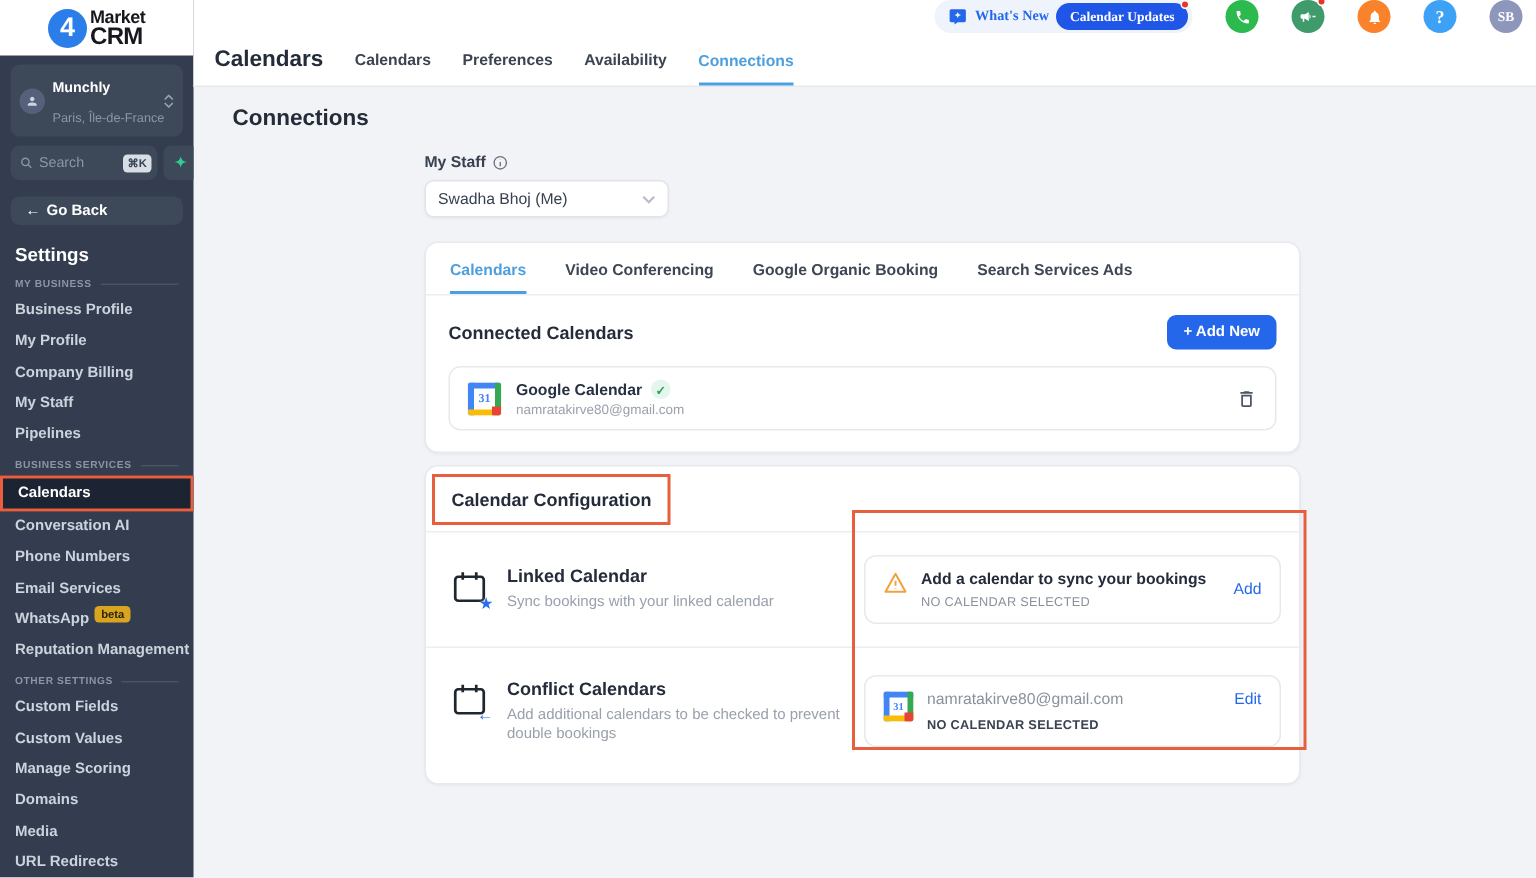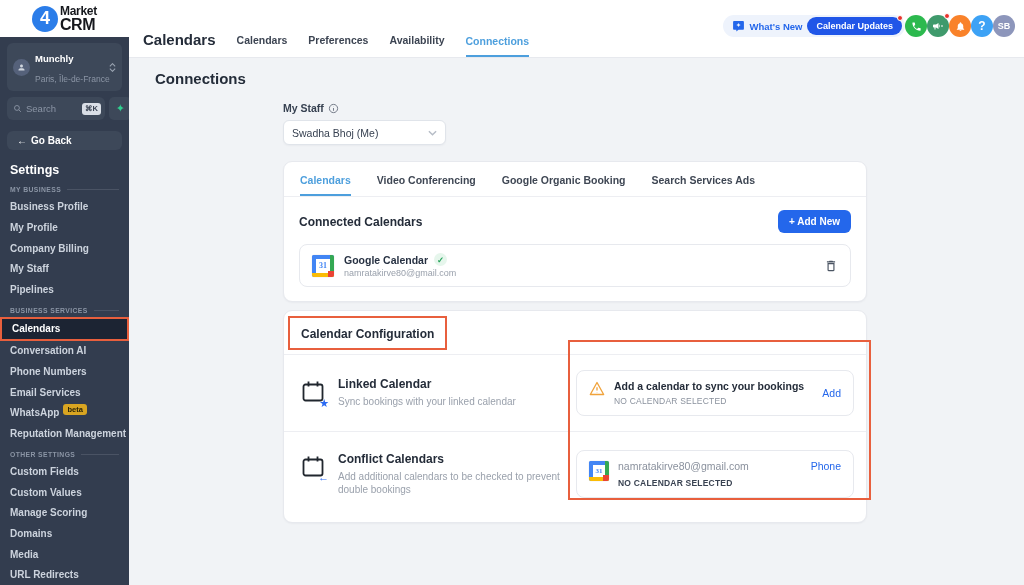"What's New" .top-actions { font-family: none -> Liberation Serif, serif; gap: 0 -> 22px; top: 15px -> 0 }
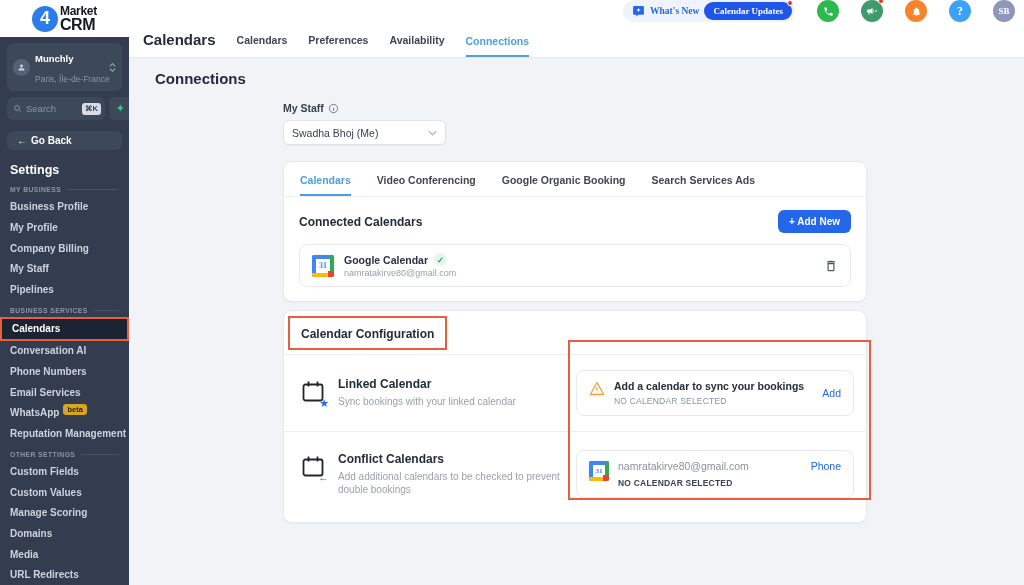"Phone" span.link { text: Phone -> Edit }
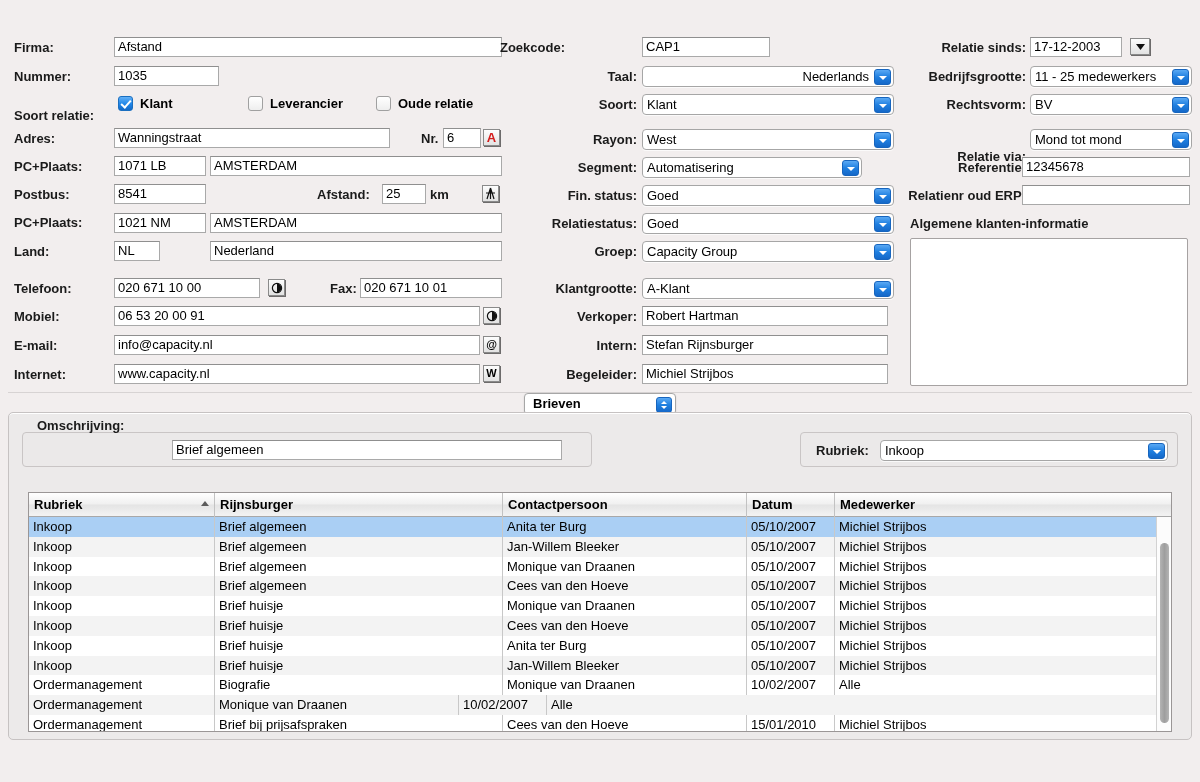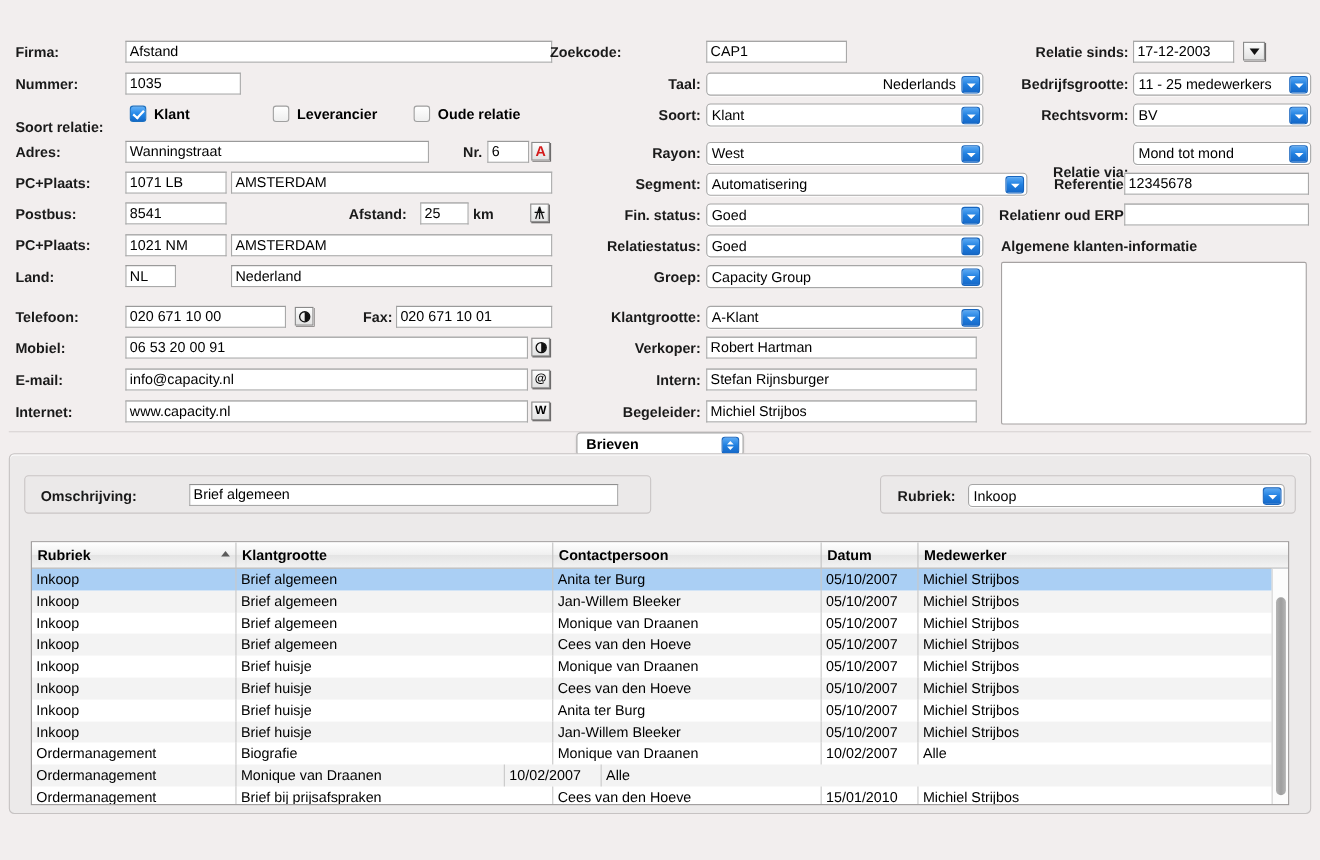"Automatisering" div.abs { width: 292px -> 220px }
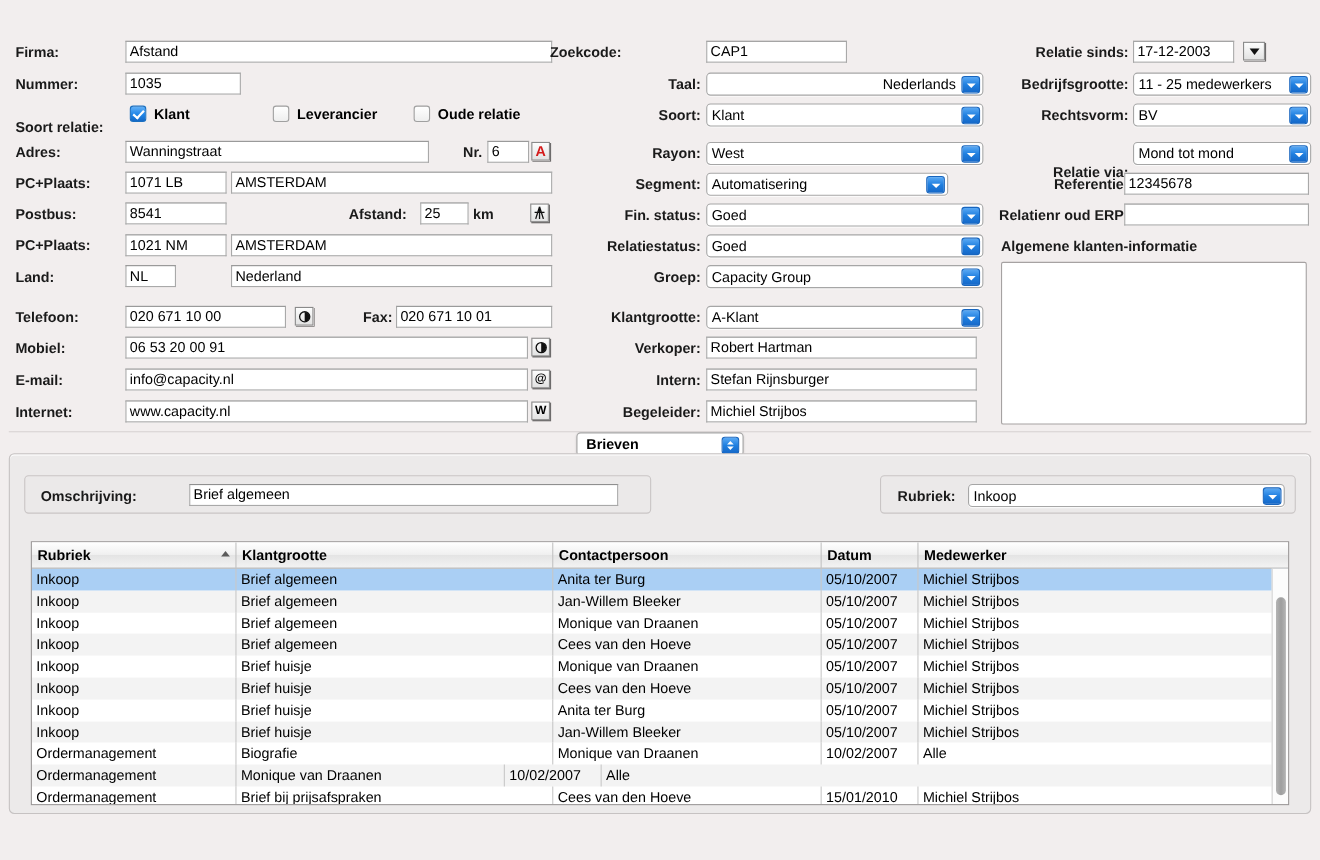"Omschrijving:" div.abs { top: 443px -> 418px }
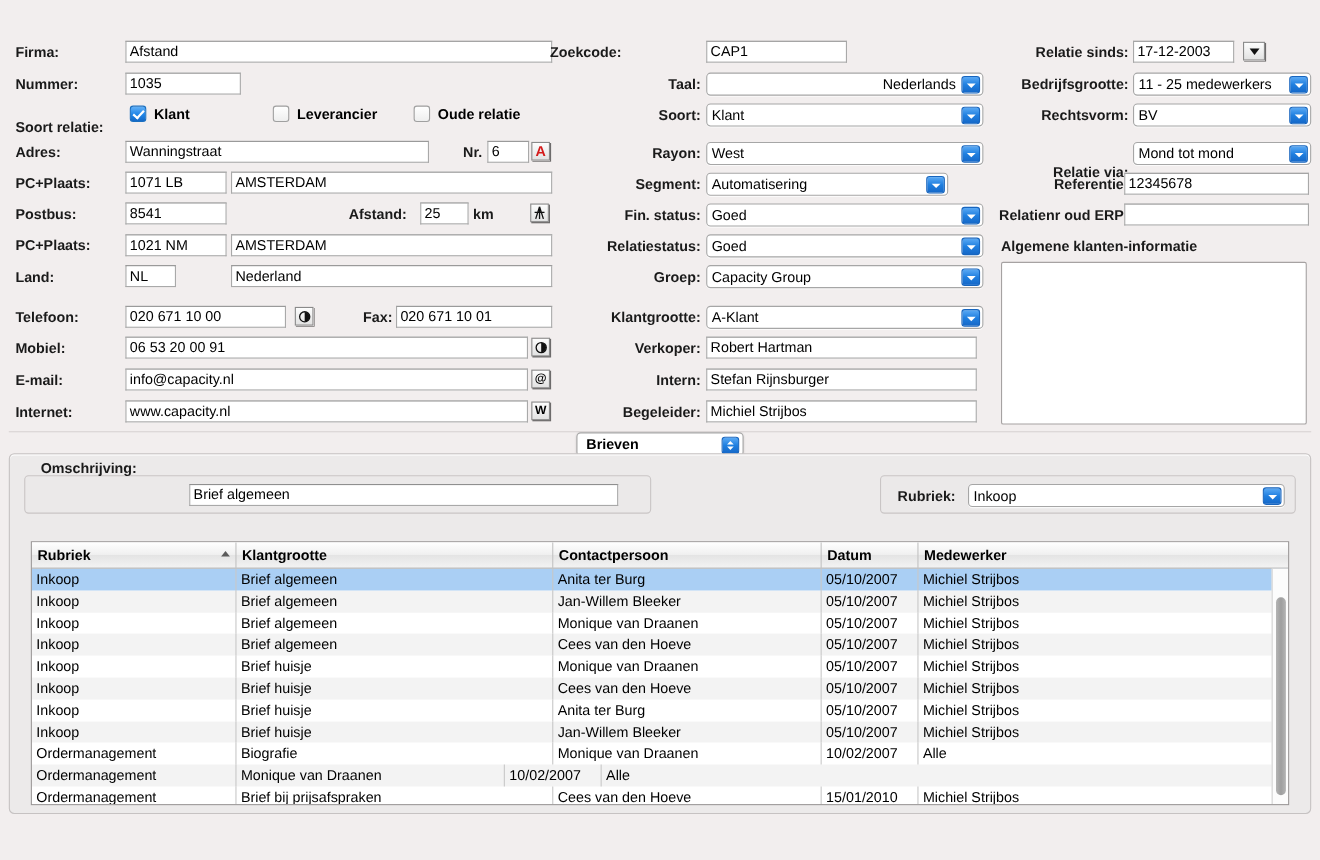"Klantgrootte" span { text: Klantgrootte -> Rijnsburger }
####################
> **What to do**
Every line of the listing should be copied precisely, with images omitted.

> **Exercise answer**
"What's New" .top-actions { font-family: none -> Liberation Serif, serif; gap: 0 -> 22px; top: 15px -> 0 }
"Phone" span.link { text: Phone -> Edit }
"Automatisering" div.abs { width: 292px -> 220px }
"Omschrijving:" div.abs { top: 443px -> 418px }
"Klantgrootte" span { text: Klantgrootte -> Rijnsburger }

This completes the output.